ACTIVITY → Each record needs to be transcribed word for word, though without its pictures.

DATA →
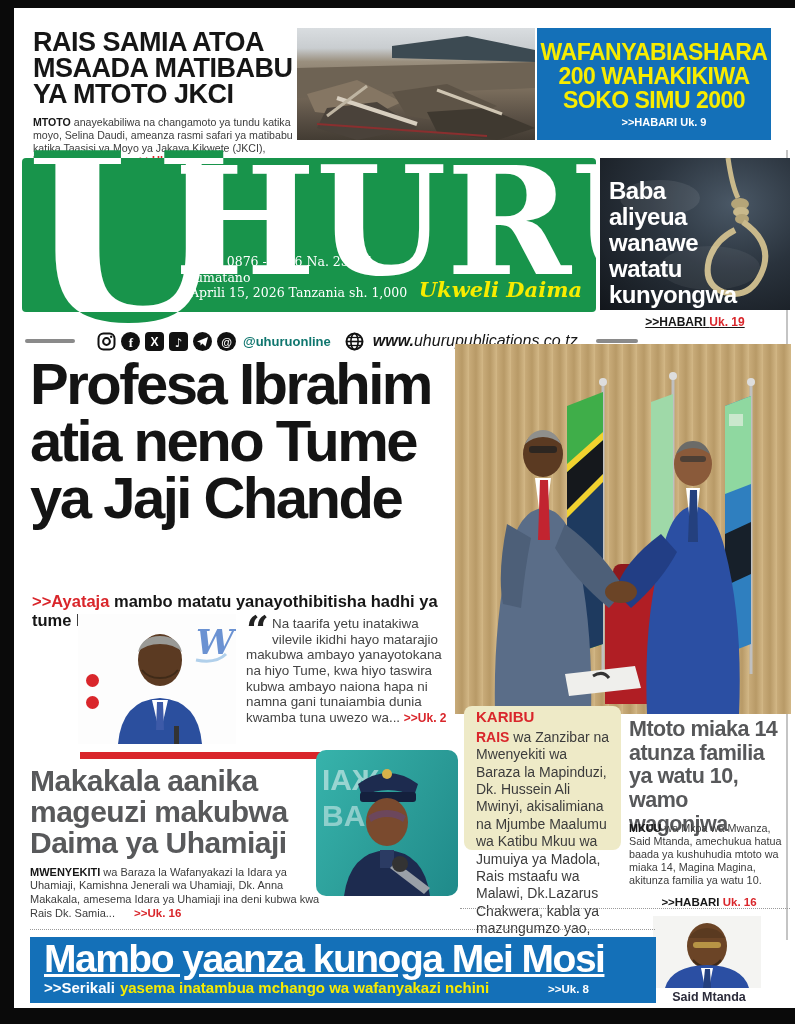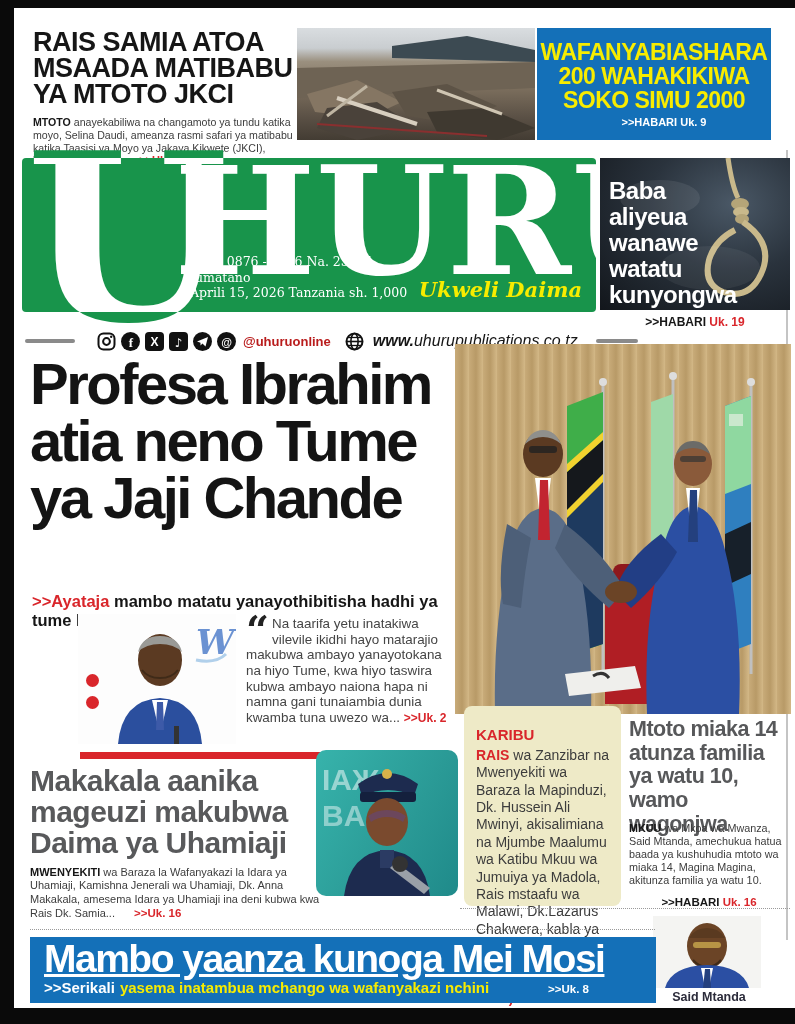--- a/index.html
+++ b/index.html
@@ -41,29 +41,29 @@
   .mast-issn { position:absolute; left:168px; top:96px; width:240px; text-align:left; color:#fff;
     font-family:"DejaVu Serif", serif; font-size:12.5px; line-height:1.25; z-index:3; }
   .mast-slogan { position:absolute; right:14px; bottom:10px; color:#f8ec00; font-family:"DejaVu Serif", serif;
     font-style:italic; font-weight:bold; font-size:21px; z-index:3; }
 
   
   .hang-box { position:absolute; left:600px; top:158px; width:190px; height:152px; overflow:hidden;
     background:radial-gradient(ellipse at 70% 30%, #4a5866 0%, #2a333d 45%, #12161b 100%); }
   .hang-box svg { position:absolute; right:0; top:0; }
   .hang-head { position:absolute; left:9px; top:20px; color:#fff; font-weight:800; font-size:24px; line-height:1.08; letter-spacing:-0.5px; z-index:2; }
-  .hang-ref { position:absolute; left:600px; top:315px; width:190px; text-align:center; font-size:12px; font-weight:800; color:#161616; }
+  .hang-ref { position:absolute; left:600px; top:315px; width:190px; text-align:center; font-size:12px; font-weight:800; color:#161616;text-decoration:underline; }
 
   
   .social-bar { position:absolute; left:25px; top:328px; width:745px; height:26px; display:flex; align-items:center; }
   .dash { height:4px; background:#8a8a8a; border-radius:2px; }
   .dash.l { width:50px; margin-right:22px; }
   .dash.r { width:42px; margin-left:18px; }
   .sicon { width:19px; height:19px; margin-right:5px; display:inline-flex; align-items:center; justify-content:center; }
-  .handle { font-weight:800; font-size:13px; color:#b91c1c; margin:0 14px 0 2px; }
+  .handle { font-weight:800; font-size:13px; color:#0f766e; margin:0 14px 0 2px; }
   .site { font-size:16px; color:#161616; font-style:italic; margin-left:4px; }
   .site .www { font-weight:800; }
 
   
   .main-head { position:absolute; left:30px; top:356px; width:430px; color:#141414;
     font-weight:900; font-size:58px; line-height:0.98; letter-spacing:-2.5px; }
   .main-sub { position:absolute; left:32px; top:592px; width:430px; font-size:16.5px; font-weight:800; color:#161616; }
 
   
   .mwinyi-photo { position:absolute; left:78px; top:614px; width:158px; height:130px; background:#fdfdfd; overflow:hidden; }
@@ -78,21 +78,21 @@
   .mk-photo { position:absolute; left:316px; top:750px; width:142px; height:146px; border-radius:10px; overflow:hidden;
     background:linear-gradient(120deg,#37b3ab 0%, #2a9a96 60%, #1f8a8a 100%); }
   .mk-photo svg { position:absolute; inset:0; }
 
   
   .handshake-photo { position:absolute; left:455px; top:344px; width:336px; height:370px; overflow:hidden;
     background:repeating-linear-gradient(90deg,#c8ab79 0px,#b89a67 7px,#d3b887 14px); }
   .handshake-photo svg { position:absolute; inset:0; }
 
   
-  .karibu { position:absolute; left:464px; top:706px; width:157px; height:200px; background:#eeeac7; border-radius:8px; padding:20px 10px 8px 12px; }
+  .karibu { position:absolute; left:464px; top:706px; width:157px; height:144px; background:#eeeac7; border-radius:8px; padding:2px 10px 8px 12px; }
   .karibu-title { color:#d9262b; font-weight:800; font-size:15px; margin-bottom:4px; }
   .karibu-body { font-size:14px; line-height:1.24; color:#3c3c3c; }
   .karibu-lead { color:#d9262b; font-weight:800; }
   .karibu-credit { color:#d9262b; font-weight:800; }
 
   
   .mt-head { position:absolute; left:629px; top:718px; width:162px; color:#57585a; font-weight:800; font-size:21.5px; line-height:1.1; letter-spacing:-0.5px; }
   .mt-body { position:absolute; left:629px; top:822px; width:160px; font-size:10.8px; line-height:1.2; color:#3c3c3c; }
   .mt-ref { position:absolute; left:629px; top:896px; width:160px; text-align:center; font-size:11.5px; font-weight:800; color:#161616; }
   .mtanda-photo { position:absolute; left:653px; top:916px; width:108px; height:72px; background:#f4f4f2; overflow:hidden; }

ANSWER SPACE →
--- a/index.html
+++ b/index.html
@@ -41,29 +41,29 @@
   .mast-issn { position:absolute; left:168px; top:96px; width:240px; text-align:left; color:#fff;
     font-family:"DejaVu Serif", serif; font-size:12.5px; line-height:1.25; z-index:3; }
   .mast-slogan { position:absolute; right:14px; bottom:10px; color:#f8ec00; font-family:"DejaVu Serif", serif;
     font-style:italic; font-weight:bold; font-size:21px; z-index:3; }
 
   
   .hang-box { position:absolute; left:600px; top:158px; width:190px; height:152px; overflow:hidden;
     background:radial-gradient(ellipse at 70% 30%, #4a5866 0%, #2a333d 45%, #12161b 100%); }
   .hang-box svg { position:absolute; right:0; top:0; }
   .hang-head { position:absolute; left:9px; top:20px; color:#fff; font-weight:800; font-size:24px; line-height:1.08; letter-spacing:-0.5px; z-index:2; }
-  .hang-ref { position:absolute; left:600px; top:315px; width:190px; text-align:center; font-size:12px; font-weight:800; color:#161616; }
+  .hang-ref { position:absolute; left:600px; top:315px; width:190px; text-align:center; font-size:12px; font-weight:800; color:#161616;text-decoration:underline; }
 
   
   .social-bar { position:absolute; left:25px; top:328px; width:745px; height:26px; display:flex; align-items:center; }
   .dash { height:4px; background:#8a8a8a; border-radius:2px; }
   .dash.l { width:50px; margin-right:22px; }
   .dash.r { width:42px; margin-left:18px; }
   .sicon { width:19px; height:19px; margin-right:5px; display:inline-flex; align-items:center; justify-content:center; }
-  .handle { font-weight:800; font-size:13px; color:#b91c1c; margin:0 14px 0 2px; }
+  .handle { font-weight:800; font-size:13px; color:#0f766e; margin:0 14px 0 2px; }
   .site { font-size:16px; color:#161616; font-style:italic; margin-left:4px; }
   .site .www { font-weight:800; }
 
   
   .main-head { position:absolute; left:30px; top:356px; width:430px; color:#141414;
     font-weight:900; font-size:58px; line-height:0.98; letter-spacing:-2.5px; }
   .main-sub { position:absolute; left:32px; top:592px; width:430px; font-size:16.5px; font-weight:800; color:#161616; }
 
   
   .mwinyi-photo { position:absolute; left:78px; top:614px; width:158px; height:130px; background:#fdfdfd; overflow:hidden; }
@@ -78,21 +78,21 @@
   .mk-photo { position:absolute; left:316px; top:750px; width:142px; height:146px; border-radius:10px; overflow:hidden;
     background:linear-gradient(120deg,#37b3ab 0%, #2a9a96 60%, #1f8a8a 100%); }
   .mk-photo svg { position:absolute; inset:0; }
 
   
   .handshake-photo { position:absolute; left:455px; top:344px; width:336px; height:370px; overflow:hidden;
     background:repeating-linear-gradient(90deg,#c8ab79 0px,#b89a67 7px,#d3b887 14px); }
   .handshake-photo svg { position:absolute; inset:0; }
 
   
-  .karibu { position:absolute; left:464px; top:706px; width:157px; height:200px; background:#eeeac7; border-radius:8px; padding:20px 10px 8px 12px; }
+  .karibu { position:absolute; left:464px; top:706px; width:157px; height:144px; background:#eeeac7; border-radius:8px; padding:2px 10px 8px 12px; }
   .karibu-title { color:#d9262b; font-weight:800; font-size:15px; margin-bottom:4px; }
   .karibu-body { font-size:14px; line-height:1.24; color:#3c3c3c; }
   .karibu-lead { color:#d9262b; font-weight:800; }
   .karibu-credit { color:#d9262b; font-weight:800; }
 
   
   .mt-head { position:absolute; left:629px; top:718px; width:162px; color:#57585a; font-weight:800; font-size:21.5px; line-height:1.1; letter-spacing:-0.5px; }
   .mt-body { position:absolute; left:629px; top:822px; width:160px; font-size:10.8px; line-height:1.2; color:#3c3c3c; }
   .mt-ref { position:absolute; left:629px; top:896px; width:160px; text-align:center; font-size:11.5px; font-weight:800; color:#161616; }
   .mtanda-photo { position:absolute; left:653px; top:916px; width:108px; height:72px; background:#f4f4f2; overflow:hidden; }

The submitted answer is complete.